A proof of concept doesn’t have to incorporate any of your actual work, and it probably won’t be shippable. (In my own proofs, the code is generally quick and cringe-inducing.) Your proof of concept just needs to show that something works as expected or how something could come in handy for your team in the future.

Building is Easy!

I love that proof of concepts let you investigate new ideas in a completely sterile, sandboxed environment. There are no outside factors to distract or screw things up, allowing for deeper and more focused experimentation.

I recently built a proof of concept for a JavaScript plugin that would create a sliding navigation panel on small screens. I built it to explore possible implementations, to see if it would be something worth putting time and effort into creating, to communicate its interactions to our designers, and to show our developers how it would work from a technical perspective. Being able to hand my phone to someone and show them what I had been working on rather than trying to describe it was incredibly valuable and helped to quickly validate (or invalidate) my ideas.

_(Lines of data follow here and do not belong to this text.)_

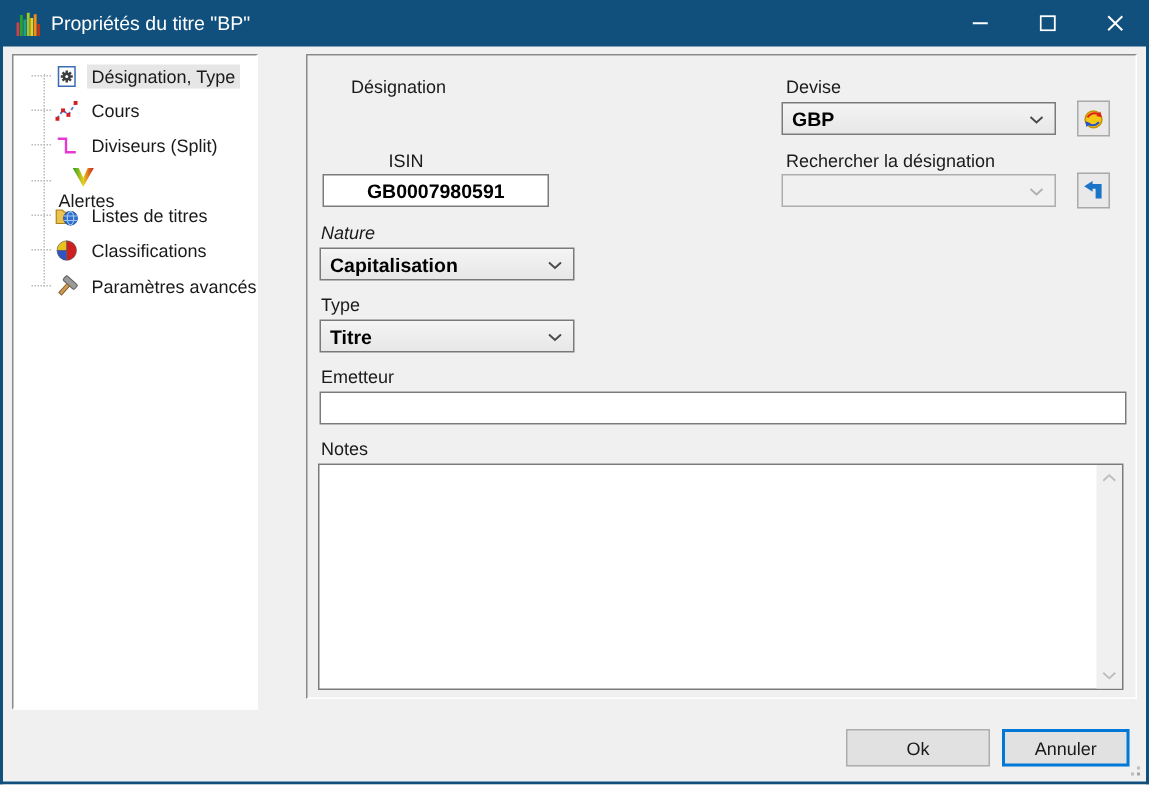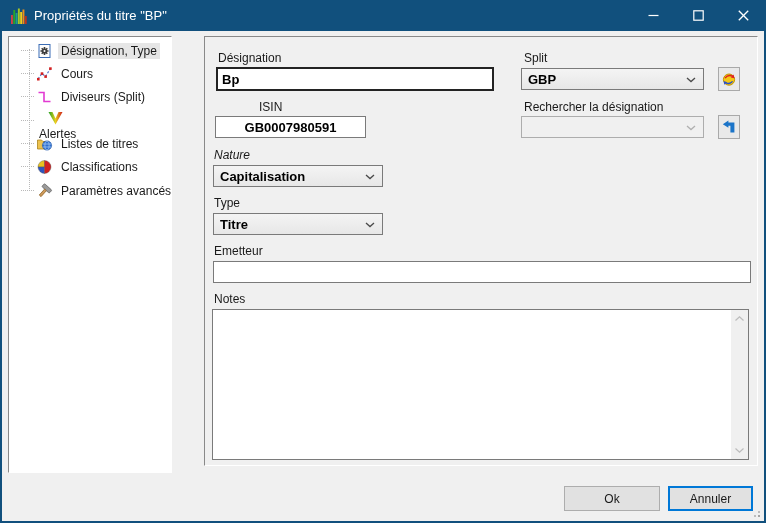--- a/index.html
+++ b/index.html
@@ -191,7 +191,7 @@
 
   <div class="main-panel panel-sunken">
 
-    <span class="lbl" style="left:13px; top:14px;">Désignation</span>
+    <span class="lbl" style="left:29px; top:14px;">Désignation</span>
     <input class="txt focused" style="left: 11px; top: 30px; width: 278px; height: 24px;" value="Bp">
 
     <span class="lbl" style="left:319px; top:14px;">Split</span>

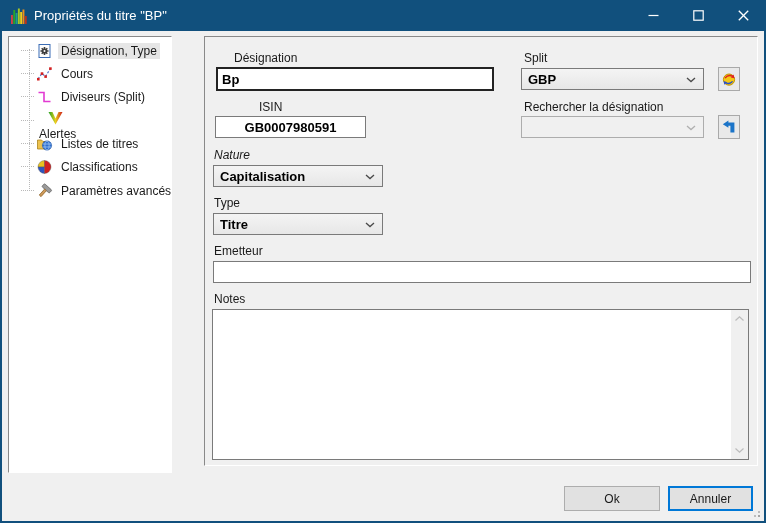--- a/index.html
+++ b/index.html
@@ -194,7 +194,7 @@
     <span class="lbl" style="left:29px; top:14px;">Désignation</span>
     <input class="txt focused" style="left: 11px; top: 30px; width: 278px; height: 24px;" value="Bp">
 
-    <span class="lbl" style="left:319px; top:14px;">Split</span>
+    <span class="lbl" style="left:319px; top:14px;">Devise</span>
     <div class="combo" style="left:316px; top:31px; width:183px;">
       <span>GBP</span>
       <svg class="chev" width="10" height="6">

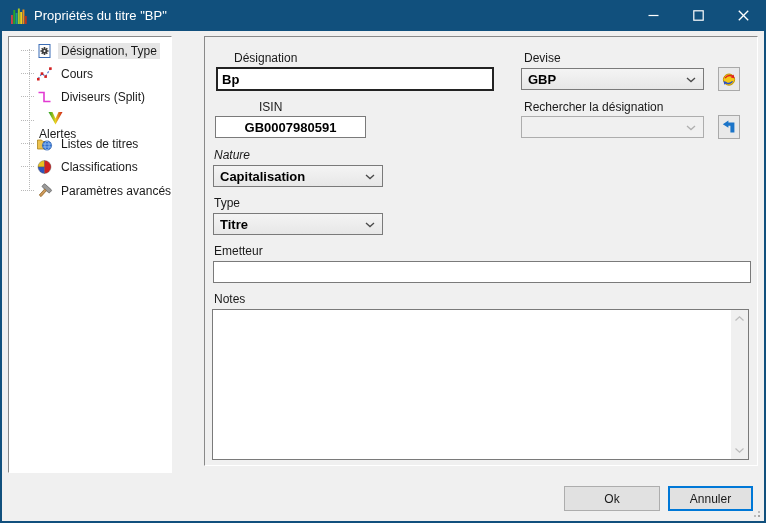--- a/index.html
+++ b/index.html
@@ -192,7 +192,6 @@
   <div class="main-panel panel-sunken">
 
     <span class="lbl" style="left:29px; top:14px;">Désignation</span>
-    <input class="txt focused" style="left: 11px; top: 30px; width: 278px; height: 24px;" value="Bp">
 
     <span class="lbl" style="left:319px; top:14px;">Devise</span>
     <div class="combo" style="left:316px; top:31px; width:183px;">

If you want to start building proofs of concept today, it’s easy: just starting coding! There are some awesome tools out there, like CodePen or JsFiddle, that offer fast setup and flexible configurations for building proofs of concept. Or, if it’s something you want to test across multiple devices in a pristine environment, you can host it on your own server (like I do).

Proofs of concept are incredible tools for exploring new ideas and, more importantly, for being able to share those ideas with your team. If a picture is worth a thousand words, a proof of concept is worth a million.

Have you experimented with proofs of concept? How have they improved communication and collaboration within your team?